Clutter Construction Corp. v. State
This text of 139 So. 2d 426 (Clutter Construction Corp. v. State) is published on Counsel Stack Legal Research, covering Supreme Court of Florida primary law. Counsel Stack provides free access to over 12 million legal documents including statutes, case law, regulations, and constitutions.
Opinion
CLUTTER CONSTRUCTION CORP., a Florida Corporation, and the Ohio Casualty Insurance Company, an Ohio Corporation, Petitioners,
v.
The STATE of Florida for the Use and Benefit of Westinghouse Electric Corporation, a Pennsylvania Corporation, Doing Business As Westinghouse Electric Supply Company, Respondents.
Supreme Court of Florida.
Moore & Moore, Miami, and William T. Moore, Ormond Beach, for petitioners.
Eugene C. Heiman (of Myers, Heiman & Kaplan), Miami, for respondents.
PER CURIAM.
This action was brought November 12, 1959, by the materialman, Westinghouse Electric Corporation, doing business as Westinghouse Electric Supply Company, against the contractor, Clutter Construction Corporation, a Florida corporation, and the surety on its bond, Ohio Casualty Insurance Company, an Ohio corporation, to recover the sum of $7,875.63, plus interest, costs and attorneys' fees for building materials allegedly supplied by the plaintiff, hereinafter referred to as Welco, to a subcontractor, not a party to the cause. It was alleged in the complaint that said materials were "used in the prosecution of the work provided for in said general contract *427 and were incorporated in the North Liberty City Elementary School." The action was brought in the Circuit Court of Dade County pursuant to § 255.05, Florida Statutes, F.S.A., prior to the 1959 amendment.
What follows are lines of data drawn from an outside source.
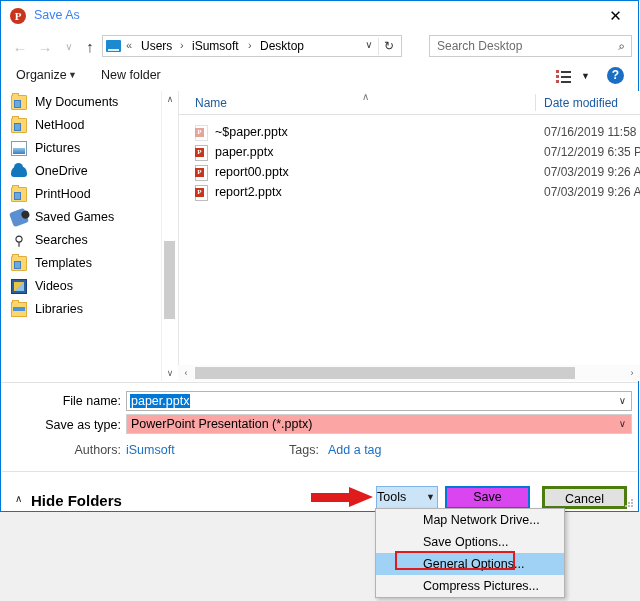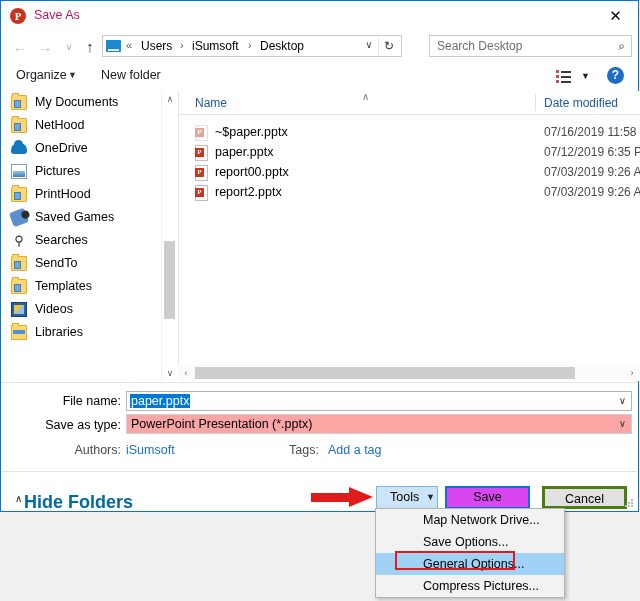--- a/index.html
+++ b/index.html
@@ -46,21 +46,21 @@
     font-size: 11px;
     font-weight: bold;
     line-height: 16px;
     text-align: center;
     font-family: "Liberation Serif", serif;
   }
   #title-text {
     position: absolute;
     left: 33px; top: 7px;
     font-size: 12.5px;
-    color: #be185d;
+    color: #3b82f6;
   }
   #close-btn {
     position: absolute;
     right: 0; top: 0;
     width: 45px; height: 29px;
     text-align: center;
     line-height: 29px;
     font-size: 15px;
     color: #000;
     cursor: default;
@@ -609,44 +609,43 @@
 
   
   #hide-folders-caret {
     position: absolute;
     left: 14px; top: 492px;
     font-size: 10px;
     color: #222;
   }
   #hide-folders {
     position: absolute;
-    left: 23px; top: 491px;
-    font-size: 18px;
-    color: #0369a1;
+    left: 30px; top: 491px;
+    font-size: 15px;
+    color: #000000;
     font-weight: bold;
   }
 
   .btn {
     position: absolute;
     height: 23px;
     border: 3px solid #4d7c0f;
     background: #e1e1e1;
     font-size: 12.5px;
     color: #000;
     text-align: center;
     line-height: 21px;
     box-sizing: border-box;
   }
   #tools-btn {
     left: 375px; top: 485px;
     width: 62px;
     background: #cce4f7;
     border: 1px solid #7eb4ea;
     text-align: left;
-    padding-left: 13px;
   }
   #tools-caret {
     position: absolute;
     left: 425px; top: 491px;
     font-size: 9px;
     color: #222;
   }
   #save-btn {
     left: 444px; top: 485px;
     width: 85px;
@@ -761,42 +760,38 @@
   <div id="sidebar">
     <div class="side-item">
       <span class="side-icon ic-folder shortcut"></span>
       <span>My Documents</span>
     </div>
     <div class="side-item">
       <span class="side-icon ic-folder shortcut"></span>
       <span>NetHood</span>
     </div>
     <div class="side-item">
+      <span class="side-icon ic-pic"></span>
+      <span>Pictures</span>
+    </div>
+    <div class="side-item">
       <span class="side-icon ic-cloud"></span>
       <span>OneDrive</span>
     </div>
     <div class="side-item">
-      <span class="side-icon ic-pic"></span>
-      <span>Pictures</span>
-    </div>
-    <div class="side-item">
       <span class="side-icon ic-folder shortcut"></span>
       <span>PrintHood</span>
     </div>
     <div class="side-item">
       <span class="side-icon ic-game"></span>
       <span>Saved Games</span>
     </div>
     <div class="side-item">
       <span class="side-icon ic-search">⚲</span>
       <span>Searches</span>
-    </div>
-    <div class="side-item">
-      <span class="side-icon ic-folder shortcut"></span>
-      <span>SendTo</span>
     </div>
     <div class="side-item">
       <span class="side-icon ic-folder shortcut"></span>
       <span>Templates</span>
     </div>
     <div class="side-item">
       <span class="side-icon ic-video"></span>
       <span>Videos</span>
     </div>
     <div class="side-item">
October 24, 1960, issue was joined and the cause came on for trial before a jury. Welco submitted its evidence and rested. The contractor and its surety moved for a directed verdict on which motion ruling by the court was reserved. The contractor and surety submitted their evidence and rested. Motion for directed verdict by Welco was overruled. Pursuant to statements made by the trial court as to how he would charge the jury, Welco elected to take a voluntary non-suit, which was granted as authorized by § 59.05, Florida Statutes, F.S.A. Welco appealed this judgment to the District Court of Appeal, Third District. On consideration the district court reversed the judgment of the circuit court and ordered a new trial. We are confronted with an appeal by certiorari from the latter judgment.
The parties are not in harmony as to the questions presented but despite all they say, we think the issues for determination may be resolved by treatment of two questions as follow:
1. Is there a conflict on the same point of law with the case at bar and our decision in Kidd v. City of Jacksonville, 97 Fla. 297, 120 So. 556, as contemplated by Section 4, Article V, Florida Constitution, F.S.A., and Rule 4.5, subd. c of the Florida Appellate Rules, 31 F.S.A.?
2. When a materialman sues a general contractor and the surety on his bond as provided by § 255.05, Florida Statutes, F.S.A., for the unpaid purchase price of materials furnished and delivered to the job site of a public works project, as a prerequisite to recovery, is he required to prove that such materials were actually used in the construction of the project?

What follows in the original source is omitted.